Chez les proprios producteurs, leur seul souci est de produire du bois avec un minimum de cout et un maximum de revenu. Ils sont dans une logique bassement mercantile, et il est hors de question de les inciter à des pratiques écologiques de protection d’une espèce animale. A limite, ils conçoivent le bien fondé de la chose, mais… Chez les autres, pas chez eux. A moins que cela ne leur rapporte, et là on peut commencer à discuter… Aussi mes recommandations envers ce type de proprios à été de les sensibiliser à une gestion en Futaie Jardinée.
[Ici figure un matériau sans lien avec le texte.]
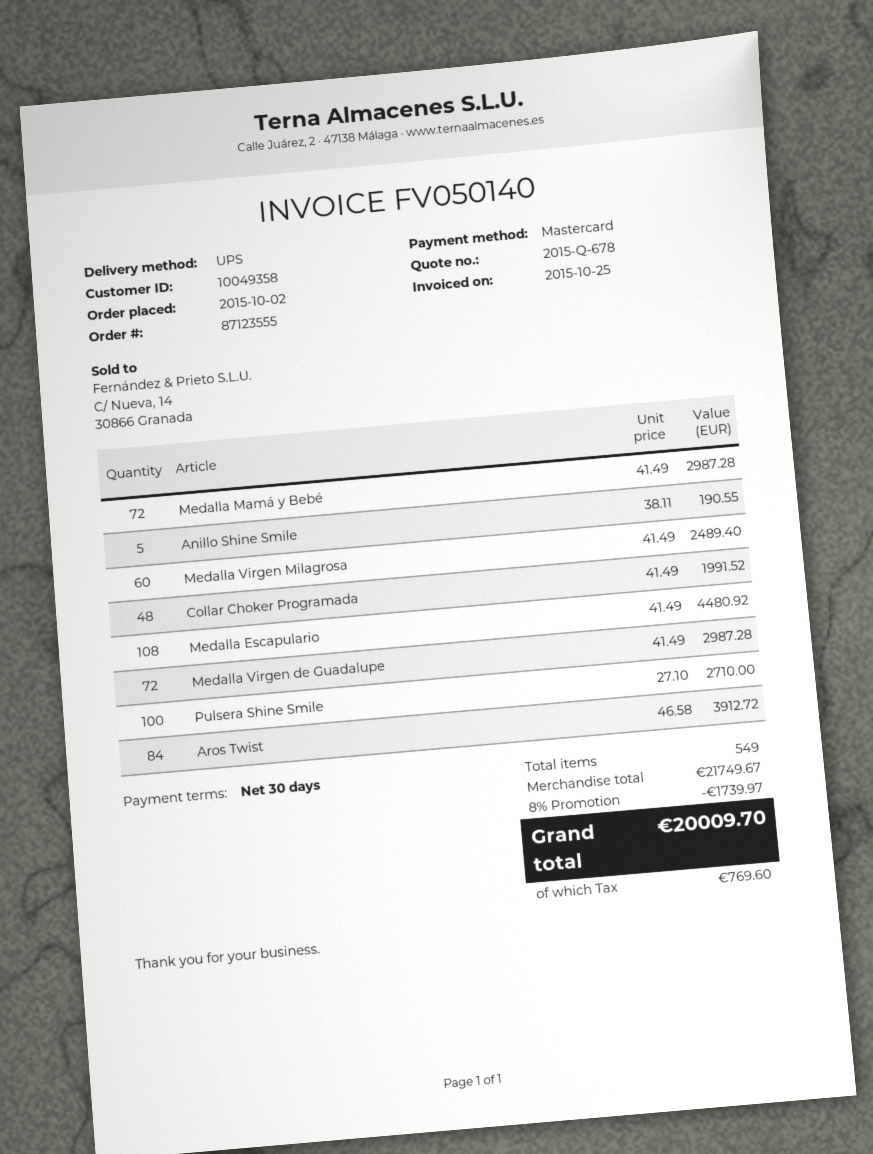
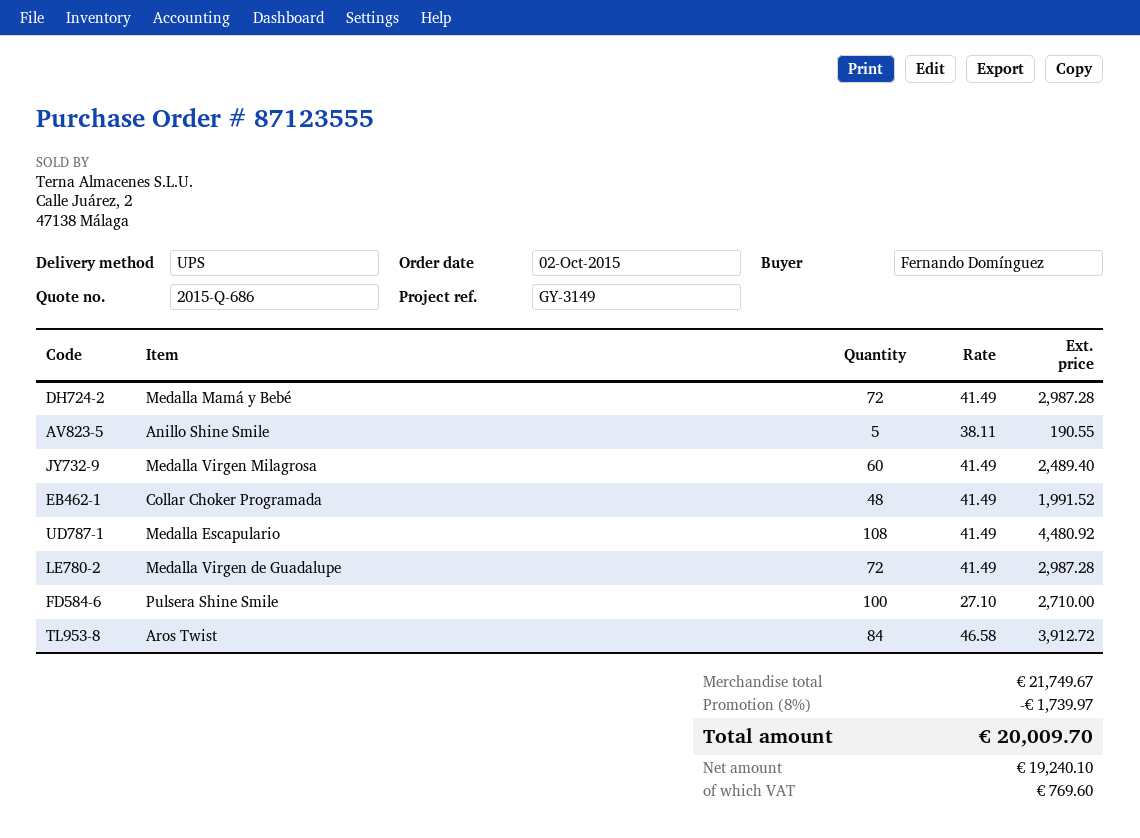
quote number: 2015-Q-678 -> 2015-Q-686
Ce type de gestion, je vous en ai déjà parlé, peut se révéler des plus attractive dans ce type de région et peut générer des revenus corrects tout en conservant l’intérêt écologique du milieu. Je citais par ailleurs en exemple l’association Prosylva, qui serait à même de les conseiller sur ce type de gestion…

Ensuite, il y a les proprios conservateurs. Eux sont différents. Il s’agit la plupart du temps de familles possédant un petit bout de forêt hérité, souvent expatriées de la région, qui ne gardent cette forêt que pour des raisons affectives. Ils y viennent peu, moins d’une fois par an, et ne connaissent rien à la gestion forestière. Alors, soit ils confient cette gestion à un organisme tiers (ONF, CRPF), soit ils l’a laissent péricliter et se fermer…
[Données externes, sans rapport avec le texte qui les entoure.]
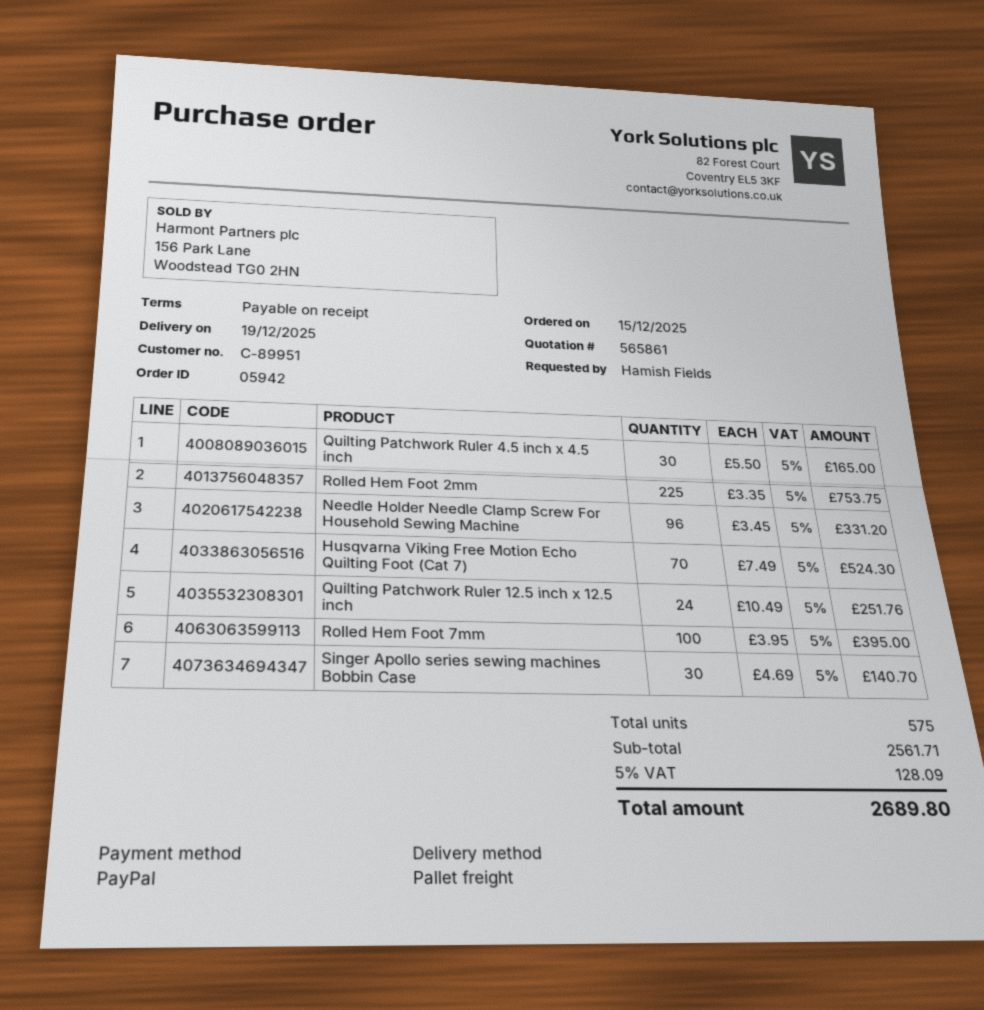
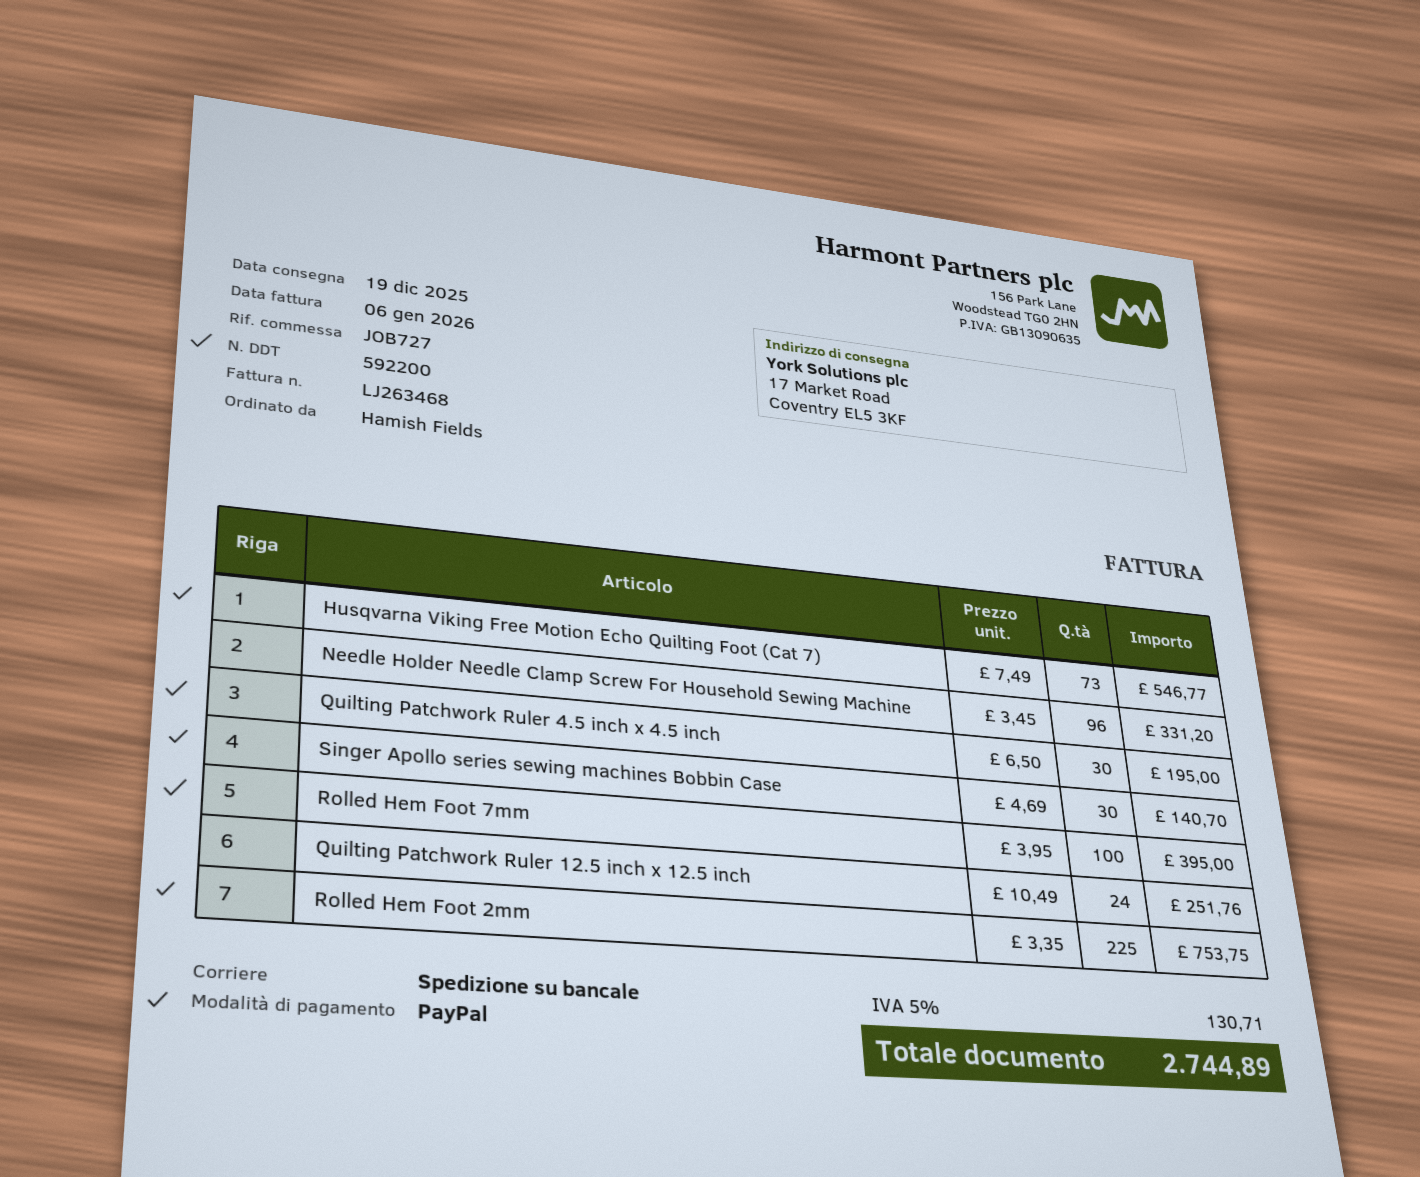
Quilting Patchwork Ruler 4.5 inch x 4.5 inch: 30 x 5.50 = 165.00 -> 30 x 6.50 = 195.00
Husqvarna Viking Free Motion Echo Quilting Foot (Cat 7): 70 x 7.49 = 524.30 -> 73 x 7.49 = 546.77
tax: 5% = 128.09 -> 5% = 130.71
total: 2689.80 -> 2744.89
Dans mes recommandations, j’enjoignais la réserve à s’impliquer auprès d’eux et de leur proposer de cogérer leur petit bout de forêt dans un souci écologique. Ce genre de propriétaires étant relativement citadins, l’argument ne pouvait que porter ses fruits. Imaginez qu’elle fierté se serait pour eux de se savoir propriétaires d’une partie de la réserve, d’un endroit où ils pourraient à loisir cheminer et pourquoi ne pas rencontrer le Grand Tétras ? Bref, il fallait communiquer avec eux en se servant de l’image de la bête comme faire valoir écologique. Il fallait qu’ils aient cette image dans la tête, bien ancrée dans leur subconscient, de façon à ce qu’ils se sentent concernés par la sauvegarde de la bestiole. De cette façon, ils seraient bien plus enclins à nous confier la gestion de leurs bois et, disons le tout net, à nous laisser faire ce que nous voulions !

Et ce que nous voulions, enfin… Ce que je jugeais devoir être fait pour améliorer le milieu, c’était d’abord et avant tout ouvrir ces forêts fermées. Eclaircir comme on dit dans le jargon.
Et c’est ici que se pose un autre problème qui peut se résumer dans cette simple question. Oui, mais avec quel argent ?
Car les travaux forestiers n’ont jamais été gratuits, vous vous doutez bien, et éclaircir une forêt qui s’est régularisée, surtout dans les bois de faibles diamètres, ne rapporte strictement rien à la vente… Il me fallait donc trouver le moyen d’ouvrir ces forêts sans que cela ne coute un sous à la réserve… (En tous cas, pas trop !)
Pour moi, il n’y avait que deux possibilités pour ça, et elle devaient être menées conjointement.
La première était de s’adresser aux missions locales de la région et de mettre en place un partenariat pour créer des chantiers d’insertions. J’avais étudié le bassin d’emploi, et je savais que le Pays de Gex ne disposait pas de telles structures. Le nombre de demandeurs d’emplois non qualifiés était suffisant pour approvisionner plusieurs chantiers et, admettons le, pour pratiquement pas un rond. De plus, la Réserve Naturelle s’inscrivait dans une démarche sociale qui ne pouvait que lui profiter en termes d’image.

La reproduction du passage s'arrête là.